I’m done, doing nice things for other people, helping them out and taking care of them….and NOT getting anything in return! I definitely need to be more selfish sometimes…and only dish out kindness to those who absolutely deserve it.

Because I’m tired of all the questions.

For many years, I’ve tried my best to hide a part of myself from everyone.  Other than my family, only a handful of friends close to me truly know…

“What’s wrong?”

“Are you ok?”

“Did you hurt yourself?”

“If you don’t mind me asking, why do you walk that way?”

“Does it affect the way you work?”

Yes…if you haven’t guessed already, I’m talking about the way I walk.  I was born with a disability.  A disability known as cerebral palsy.  If you google it, Wikipedia will tell you that it is “a general term for permanent, non-progressive movement which causes physical disability.”  In my case, it has affected my legs, and more specifically, the tendons in my ankles.  If you’ve read the book (or seen the movie), “My Left Foot”…my situation is basically the same, just not as drastic.  And well, for me, it’s more so my RIGHT foot. Lol.

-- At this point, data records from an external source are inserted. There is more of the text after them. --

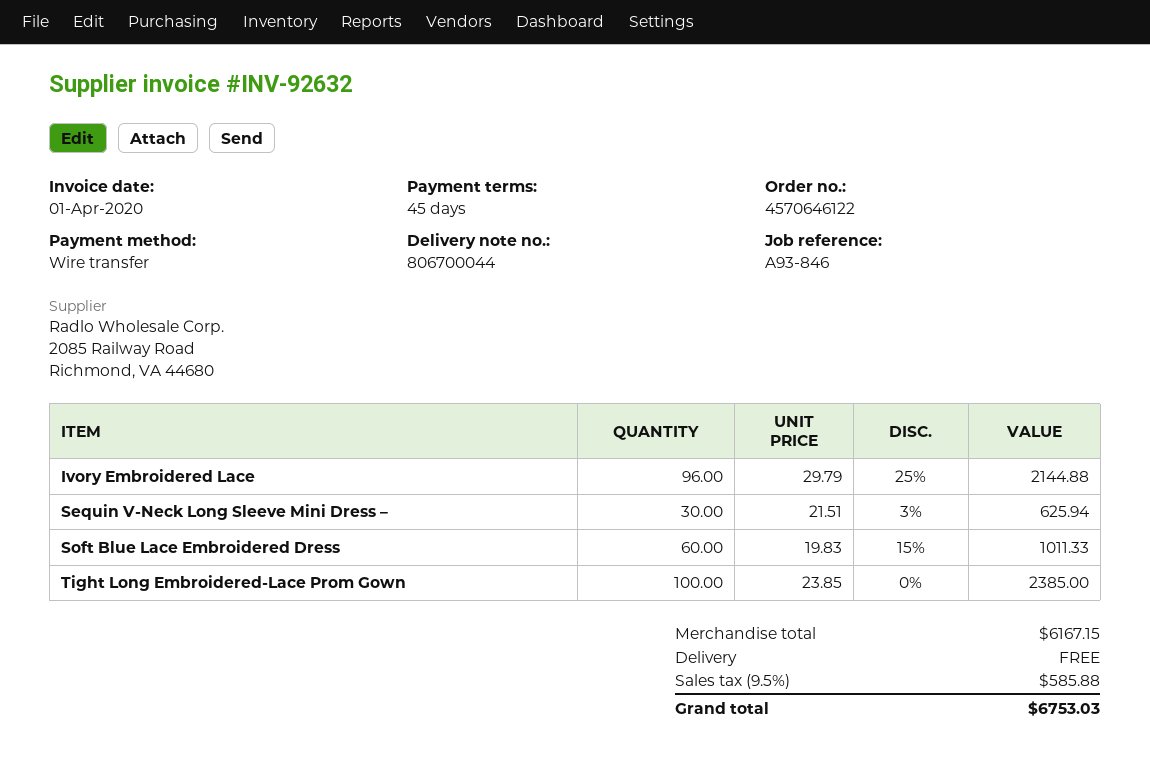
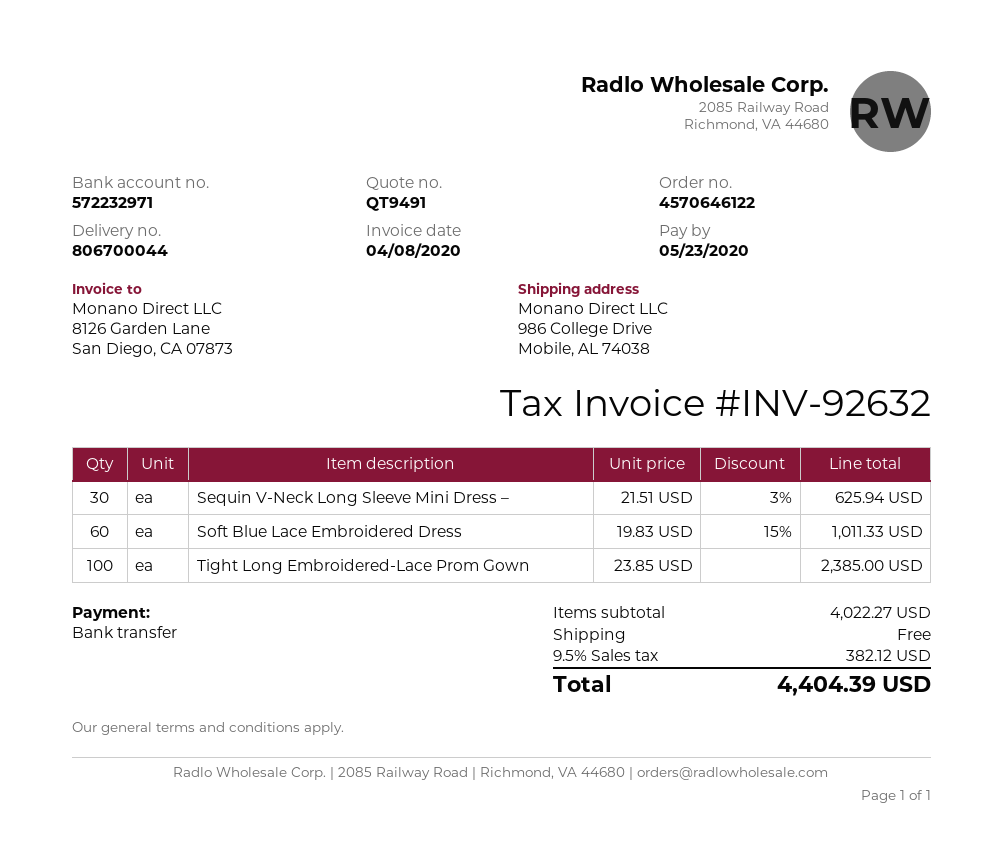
invoice date: 2020-04-01 -> 2020-04-08
Ivory Embroidered Lace: 96 x 29.79 - 25% = 2144.88 -> none
subtotal: 6167.15 -> 4022.27
tax: 9.5% = 585.88 -> 9.5% = 382.12
total: 6753.03 -> 4404.39

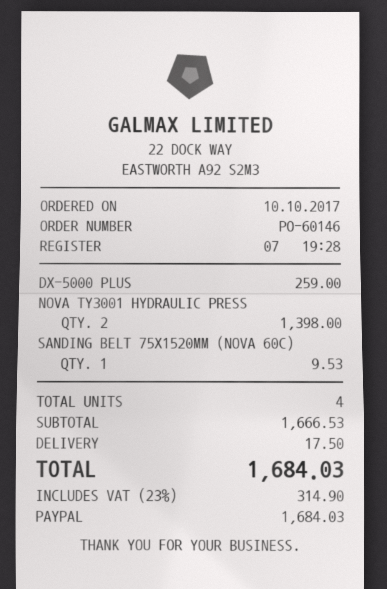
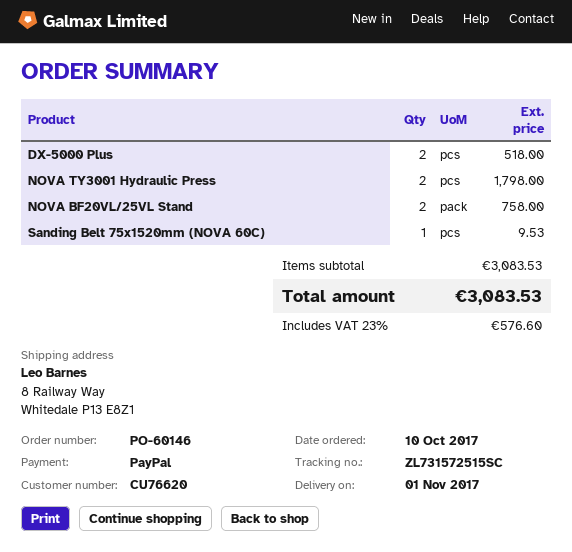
DX-5000 PLUS: 1 for 259.00 -> 2 for 518.00
NOVA TY3001 HYDRAULIC PRESS: 2 for 1398.00 -> 2 for 1798.00
NOVA BF20VL/25VL Stand: none -> 2 for 758.00
subtotal: 1666.53 -> 3083.53
shipping: 17.50 -> none
tax: 23% = 314.90 -> 23% = 576.60
total: 1684.03 -> 3083.53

For many years, I’ve gotten away with hiding it.  It’s the reason why I always prefer to wear pants, long dresses/skirts, shoes over slippers. Other than my family, only a few my friends have been fortunate to know the truth…for some, it was already obvious. For others, they weren’t sure and decided to ask about it.  Only recently, and I mean a few years, did I start to let go and tell more people.  Before that and even still today, I make up stories about how I twisted my ankle or stubbed my toe, etc.  And now, well…it’s time I tell everyone else and the WORLD.

Why the sudden decision? Well, I’d say probably because of work. And well, I’m tired, just tired of all the questioning, and me trying to avoid answering those questions.  From the day we began the Brug Community Program at work, and the first organizations we donated to were Shriners Hospital and Kapiolani Medical Center because they were important to the President of our company, I mentioned to a few coworkers about how excited I was about it because these two places are close to my heart also.  Many wondered why, and the truth is it’s because like how they are helping Miho’s (our President) son with his disability, they’ve done the same and more for me and my disability too.  I won’t go into complete detail about my disability, but I will leave you with the video below…which I had to create for a “disability and equality” class I took in college.

Although this video doesn’t go into much detail either, it does explain a lot about what I’ve had to go through because of my disability.  For many of my friends reading this, for you, it may explain why I am the way I am today.  If any of you have more questions, don’t hesitate to ask.